According to the ancients, everything in the cosmos – – an electron, a galaxy, a plant, an animal, a seashell, a grain of sand and a human being – – has a DHARMA: its own natural order of being, the expression of its own highest purpose in life. The Dharma is like a tiny ray of energy that points each being to its own true magnetic north. That thing, that quality is inseparable from what they are.

YOU have a dharma that is inseparable from you; it’s your essential nature and your eternal quality. It is the deep calling of your soul. It’s your special contribution to the forward progress of humanity. Yogic healing states that emotional and physical distress result when one is not in dharma. Seen in this light, how important it is not to “miss the mark.”

“Would you be made whole?” asked Jesus “To be or not to be, that is the question,” said Shakespeare.

Dharma, according to Eastern Philosophy, is the law that upholds, supports and maintains the regulatory order of the universe. Pretty important, huh?

So how do you know when you’re in your dharma? Here are some hints as explained by Deepak Chopra:

*When you don’t think about what you’d rather be doing.
*When you lose track of time.
*When time stands still.
*When you are experiencing true joy and ecstasy meeting the needs of others.
*When you are discovering your inner reservoir of creativity to share your unique gifts with the world.

[Are traditional schools places where people are apt to discover or experience their dharma?]

How do you make money living out of your dharma? 1.) Through service: becoming expansive and wealthy by acting in service of others. 2.) By making conscious choices in choosing a career, job or partnership so that it aligns with your dharma. Ironically, service is the eternal religion of the living entity – – service to the complete whole.

Here is a quick quiz you can take that will reveal if you are living in your dharma:

“Go to your bosom: Knock there, and ask your heart what it doth know.”

Find your own tiny beam embedded within your magical double helix and relax into who you really are.

Why You Were Born

As you saw in the July 10th blog, “The Day the Vision Came,” I’m all about unlocking human potential. That day was the second most important one of my life, according to Mark Twain who said:

“The two most important days in your life are the day you are born and the day you find out why.”

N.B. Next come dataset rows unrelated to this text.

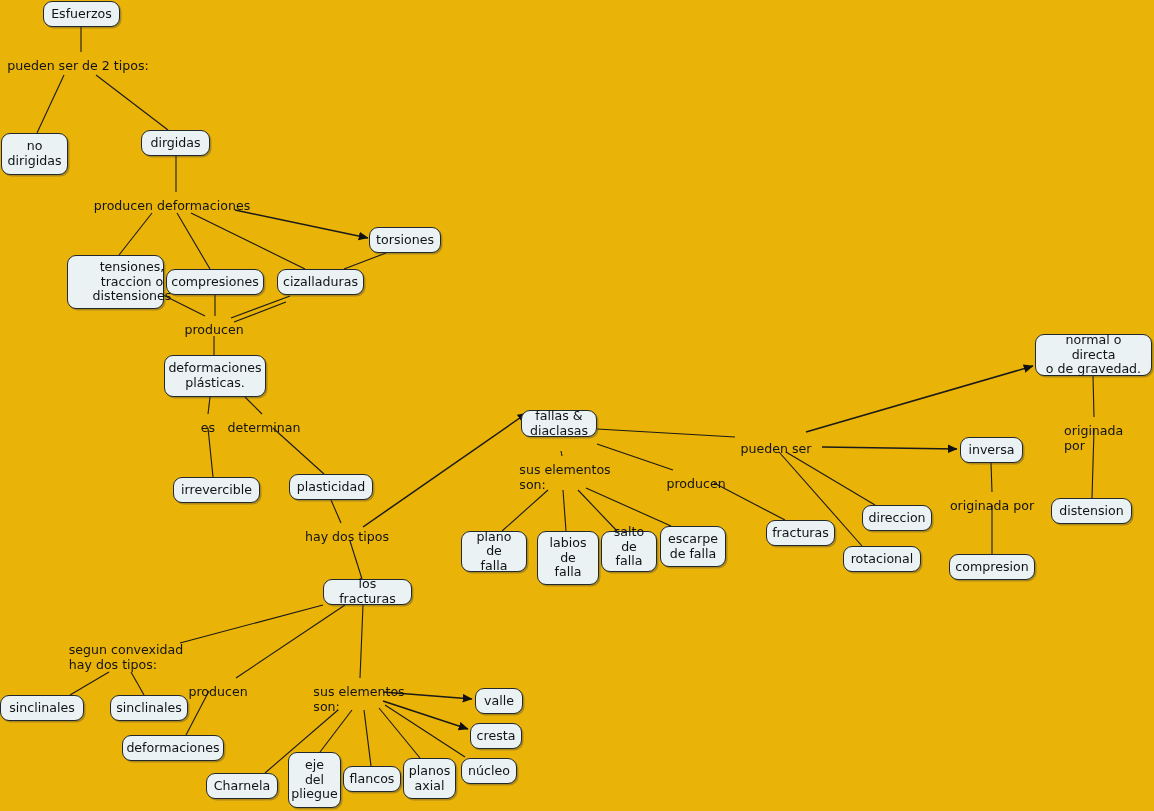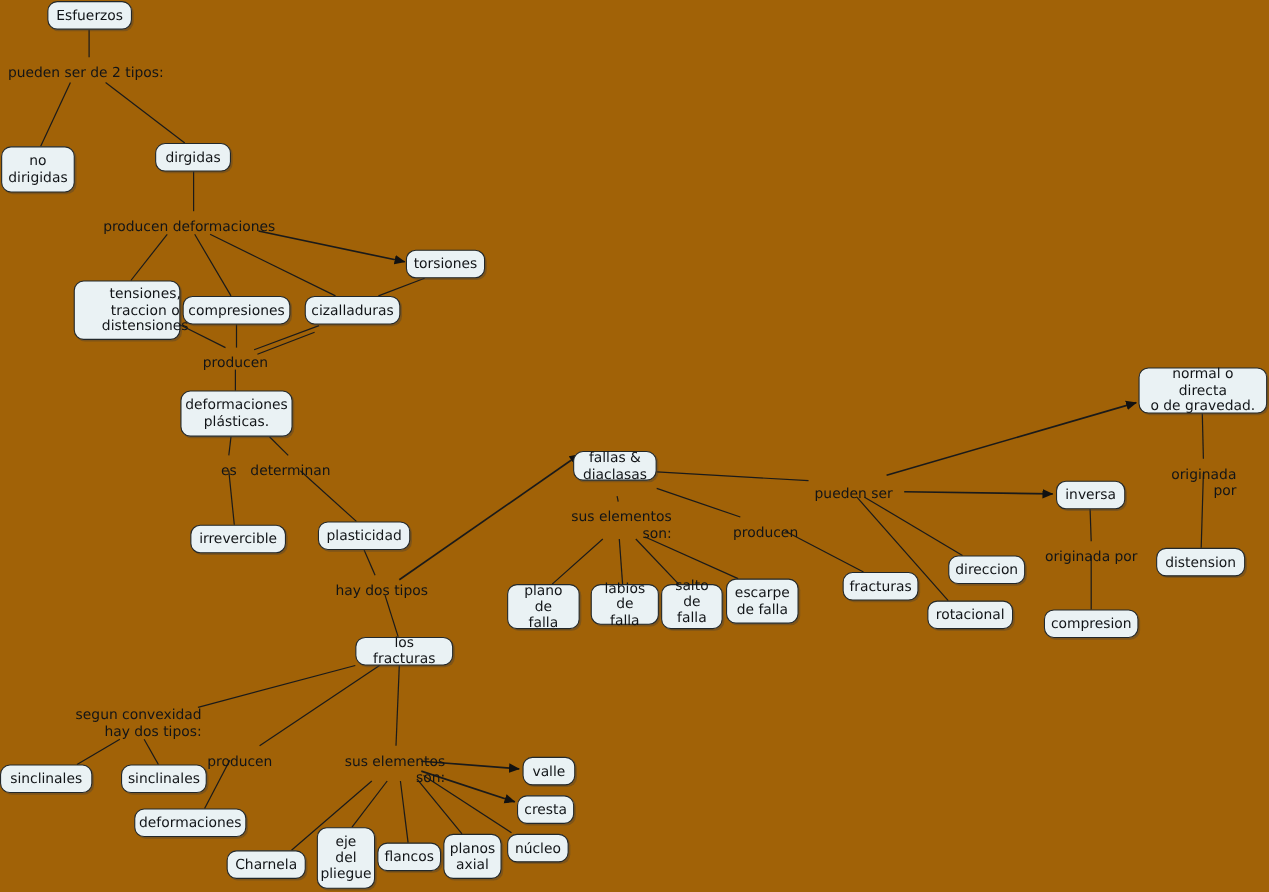--- a/index.html
+++ b/index.html
@@ -12,7 +12,7 @@
     position: relative;
     width: 1154px;
     height: 811px;
-    background: #a16207;
+    background: #eab308;
     font-family: "DejaVu Sans", sans-serif;
     overflow: hidden;
   }

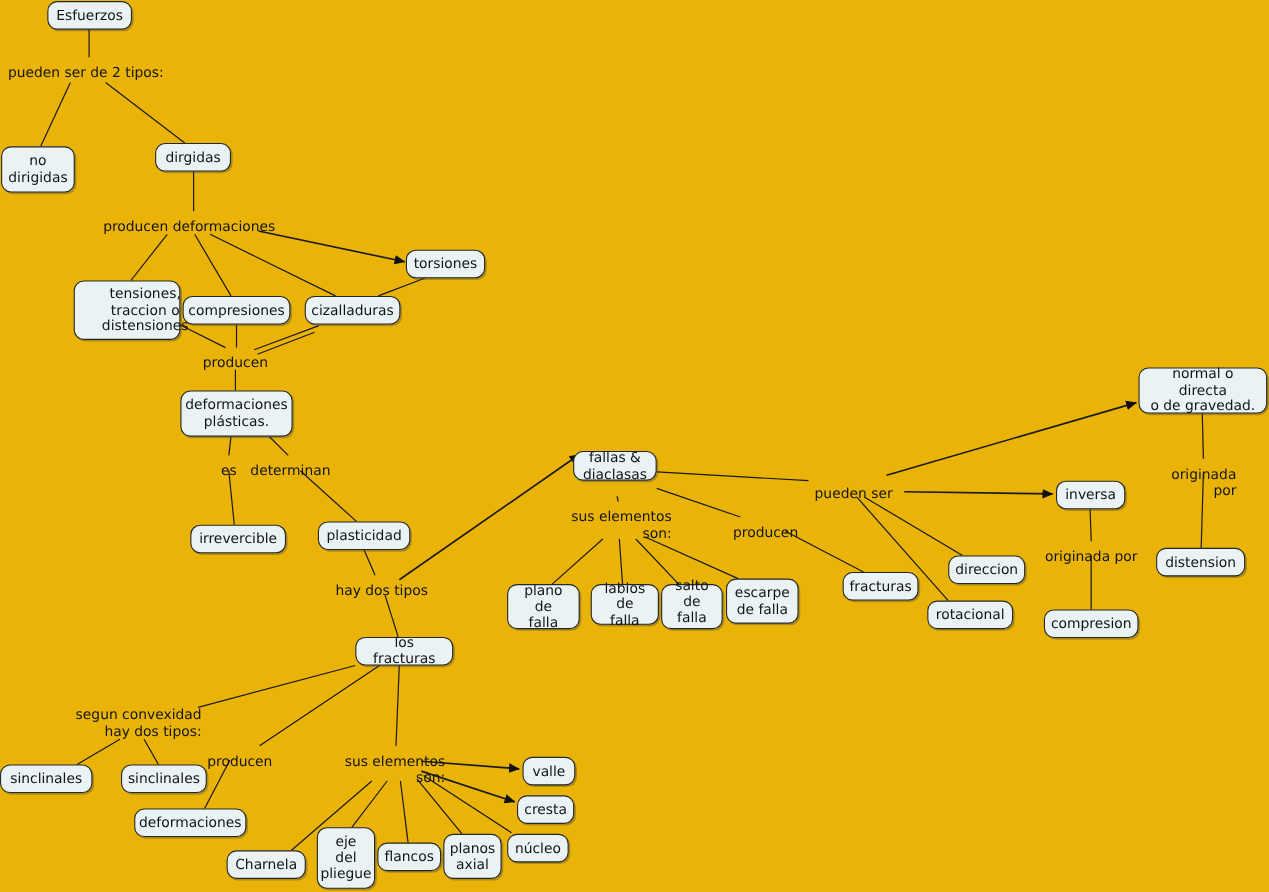--- a/index.html
+++ b/index.html
@@ -48,7 +48,7 @@
     color: #121417;
     font-size: 12.6px;
     line-height: 15px;
-    text-align: right;
+    text-align: left;
     background: transparent;
     white-space: pre-line;
     z-index: 2;

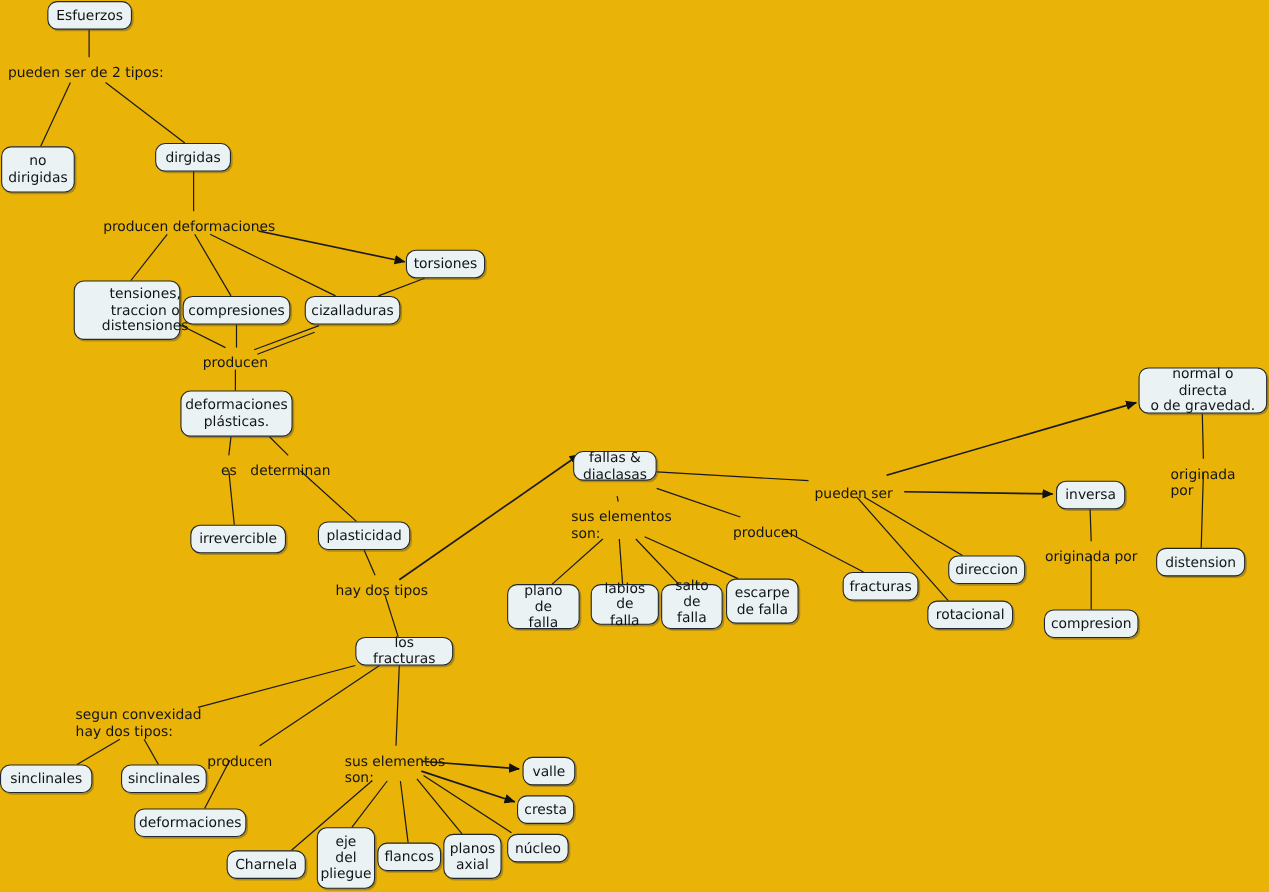--- a/index.html
+++ b/index.html
@@ -137,7 +137,7 @@
 diaclasas</span></div>
       <div class="node" style="left: 461px; top: 531px; width: 66px; height: 41px;"><span>plano de
 falla</span></div>
-      <div class="node" style="left: 537px; top: 531px; width: 62px; height: 37px;"><span>labios
+      <div class="node" style="left: 537px; top: 531px; width: 62px; height: 54px;"><span>labios
 de falla</span></div>
       <div class="node" style="left: 601px; top: 531px; width: 56px; height: 41px; align-items: flex-end;"><span>salto
 de falla</span></div>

I found out why I was born that day, and have been on a rugged path of astonished amazement, determined non-conformity and dogged persistence ever since. While on this decades long journey, I have come to have the highest regard for each human being on the planet, realizing that each little baby, busy child, teenager, grown-up and every single crusty old person is a one-time, unrepeatable, never before seen, never to be repeated event in the universe.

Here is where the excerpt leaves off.